Renal transport of organic acids and bases in genetically obese mice.

Accumulation of p-aminohippurate (PAH) and N-methylnicotinamide (NMN) by renal cortical slices was used to estimate transport capacity for organic anions and cations, respectively. In a previous study, renal organic anion transport appeared to be selectively depressed in animals rendered obese by high fat feeding. However, the effects of obesity could not be discretely separated from the effects of the 30% fat diet used to produce the obesity. Genetically obese hyperglycemic mice provided a model to determine the effect of obesity on renal transport systems without the complication due to diet. Accumulation of both PAH and NMN was depressed in renal cortical slices from genetically obese mice.
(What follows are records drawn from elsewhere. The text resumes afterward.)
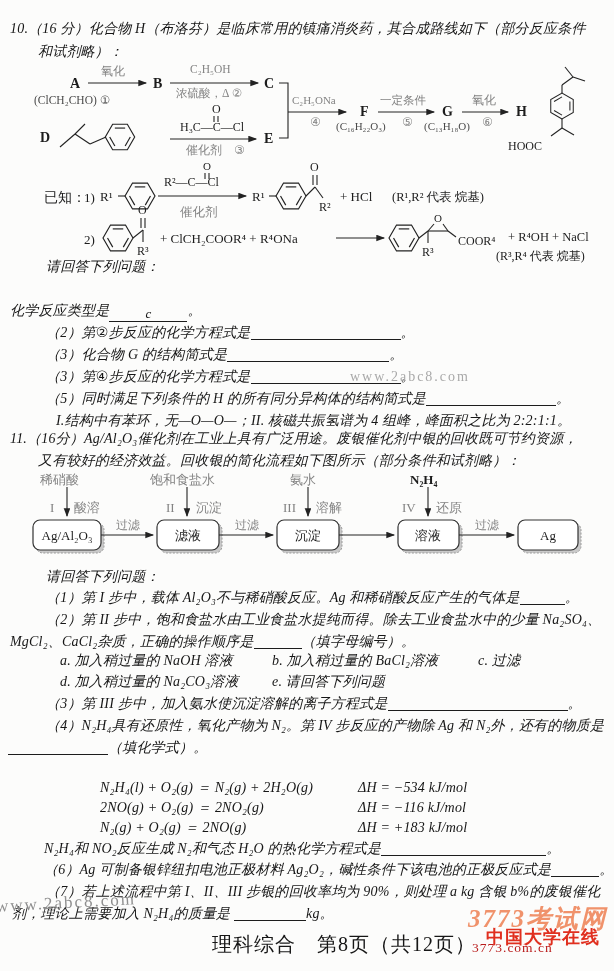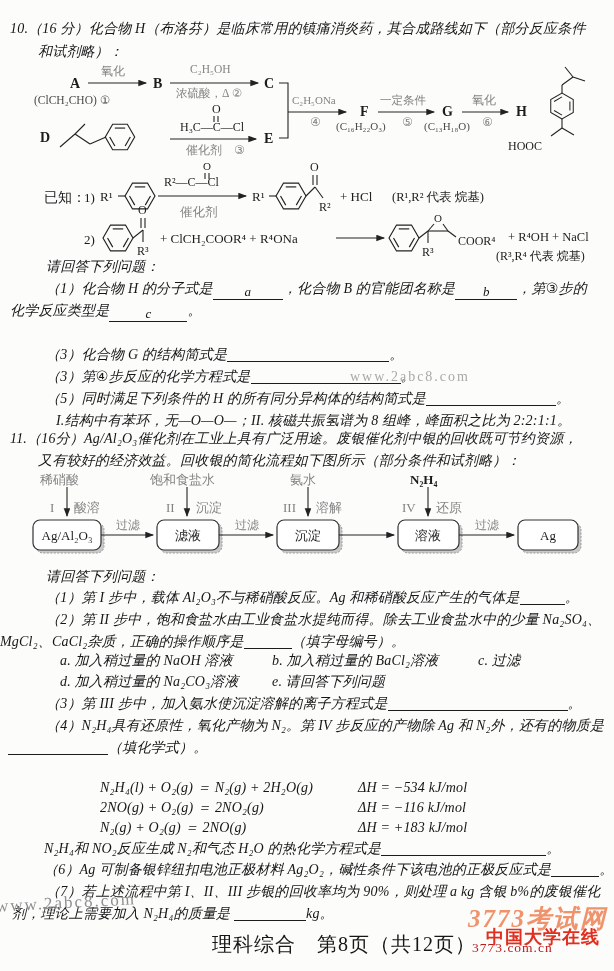--- a/index.html
+++ b/index.html
@@ -162,26 +162,26 @@
       <line x1="428" y1="71" x2="428" y2="83"></line>
       <text x="422" y="96" font-size="12">R³</text>
       <line x1="448" y1="71" x2="456" y2="77"></line>
       <text x="458" y="85" font-size="12">COOR⁴</text>
       <text x="508" y="81" font-size="12.5">+ R⁴OH + NaCl</text>
       <text x="496" y="100" font-size="12">(R³,R⁴ 代表 烷基)</text>
     </g>
   </svg>
 
   <div class="line" style="left:46px;top:258px">请回答下列问题：</div>
-  <div class="line" style="left:46px;top:280px"><span>（1）化合物 H 的分子式是</span><span class="blank" style="width:70px">a</span><span>，化合物 B 的官能团名称是</span><span class="blank" style="width:62px">b</span><span>，第③步的</span></div>
   <div class="line" style="left:10px;top:302px"><span>化学反应类型是</span><span class="blank" style="width:78px">c</span><span>。</span></div>
+  <div class="line" style="left:46px;top:324px"><span>（2）第②步反应的化学方程式是</span><span class="blank" style="width:150px"></span><span>。</span></div>
   <div class="line" style="left:46px;top:346px"><span>（3）化合物 G 的结构简式是</span><span class="blank" style="width:162px"></span><span>。</span></div>
   <div class="line" style="left:46px;top:368px"><span>（3）第④步反应的化学方程式是</span><span class="blank" style="width:150px"></span><span>。</span></div>
   <div class="line" style="left:46px;top:390px"><span>（5）同时满足下列条件的 H 的所有同分异构体的结构简式是</span><span class="blank" style="width:130px"></span><span>。</span></div>
-  <div class="line" style="left:56px;top:412px">I.结构中有苯环，无—O—O—；II. 核磁共振氢谱为 8 组峰，峰面积之比为 2:2:1:1。</div>
+  <div class="line" style="left:56px;top:412px">I.结构中有苯环，无—O—O—；II. 核磁共振氢谱为 4 组峰，峰面积之比为 2:2:1:1。</div>
 
   <div class="line" style="left:10px;top:430px">11.（16分）Ag/Al₂O₃催化剂在工业上具有广泛用途。废银催化剂中银的回收既可节约资源，</div>
   <div class="line" style="left:38px;top:452px">又有较好的经济效益。回收银的简化流程如下图所示（部分条件和试剂略）：</div>
 
   <svg class="svgfig" style="top:465px" width="614" height="96" viewBox="0 0 614 96">
     <defs>
       <marker id="ah3" markerWidth="9" markerHeight="8" refX="7" refY="3" orient="auto">
         <path d="M0,0 L8,3 L0,6 z" fill="#222"></path>
       </marker>
     </defs>
@@ -236,21 +236,21 @@
     <line x1="339" y1="70" x2="394" y2="70" marker-end="url(#ah3)"></line>
     <line x1="459" y1="70" x2="514" y2="70" marker-end="url(#ah3)"></line>
     <text x="128" y="64" font-size="12" class="gray" text-anchor="middle">过滤</text>
     <text x="247" y="64" font-size="12" class="gray" text-anchor="middle">过滤</text>
     <text x="487" y="64" font-size="12" class="gray" text-anchor="middle">过滤</text>
   </svg>
 
   <div class="line" style="left:46px;top:568px">请回答下列问题：</div>
   <div class="line" style="left:46px;top:589px"><span>（1）第 I 步中，载体 Al₂O₃不与稀硝酸反应。Ag 和稀硝酸反应产生的气体是</span><span class="blank" style="width:45px"></span><span>。</span></div>
   <div class="line" style="left:46px;top:611px">（2）第 II 步中，饱和食盐水由工业食盐水提纯而得。除去工业食盐水中的少量 Na₂SO₄、</div>
-  <div class="line" style="left:0;top:633px"><span>MgCl₂、CaCl₂杂质，正确的操作顺序是</span><span class="blank" style="width:48px"></span><span>（填字母编号）。</span></div>
+  <div class="line" style="left:10px;top:633px"><span>MgCl₂、CaCl₂杂质，正确的操作顺序是</span><span class="blank" style="width:48px"></span><span>（填字母编号）。</span></div>
   <div class="line" style="left:272px;top:652px">b. 加入稍过量的 BaCl₂溶液</div>
   <div class="line" style="left:60px;top:652px">a. 加入稍过量的 NaOH 溶液</div>
   <div class="line" style="left:478px;top:652px">c. 过滤</div>
   <div class="line" style="left:60px;top:673px">d. 加入稍过量的 Na₂CO₃溶液</div>
   <div class="line" style="left:272px;top:673px">e. 请回答下列问题</div>
   <div class="line" style="left:46px;top:695px"><span>（3）第 III 步中，加入氨水使沉淀溶解的离子方程式是</span><span class="blank" style="width:180px"></span><span>。</span></div>
   <div class="line" style="left:46px;top:717px">（4）N₂H₄具有还原性，氧化产物为 N₂。第 IV 步反应的产物除 Ag 和 N₂外，还有的物质是</div>
   <div class="line" style="left:8px;top:739px"><span class="blank" style="width:100px"></span><span>（填化学式）。</span></div>
 
   <div class="line" style="left:100px;top:779px">N₂H₄(l) + O₂(g) ＝ N₂(g) + 2H₂O(g)</div>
Addition of plasma from thin or obese animals increased PAH accumulation by slices from thin animals. Accumulation by slices from obese animals was unaffected by addition of plasma. Oxygen consumption with acetate in the medium was less in kidneys from obese mice than kidneys from thin mice. Thus, in addition to inhibition of transport capacity, renal cortex of genetically obese mice has a biochemical defect that prevents response to stimulators. It is concluded that several renal functions are depressed in the genetically obese hyperglycemic mouse. Whether the depressed function results from the obesity or is concomitant with the gene for obesity is as yet undertermined.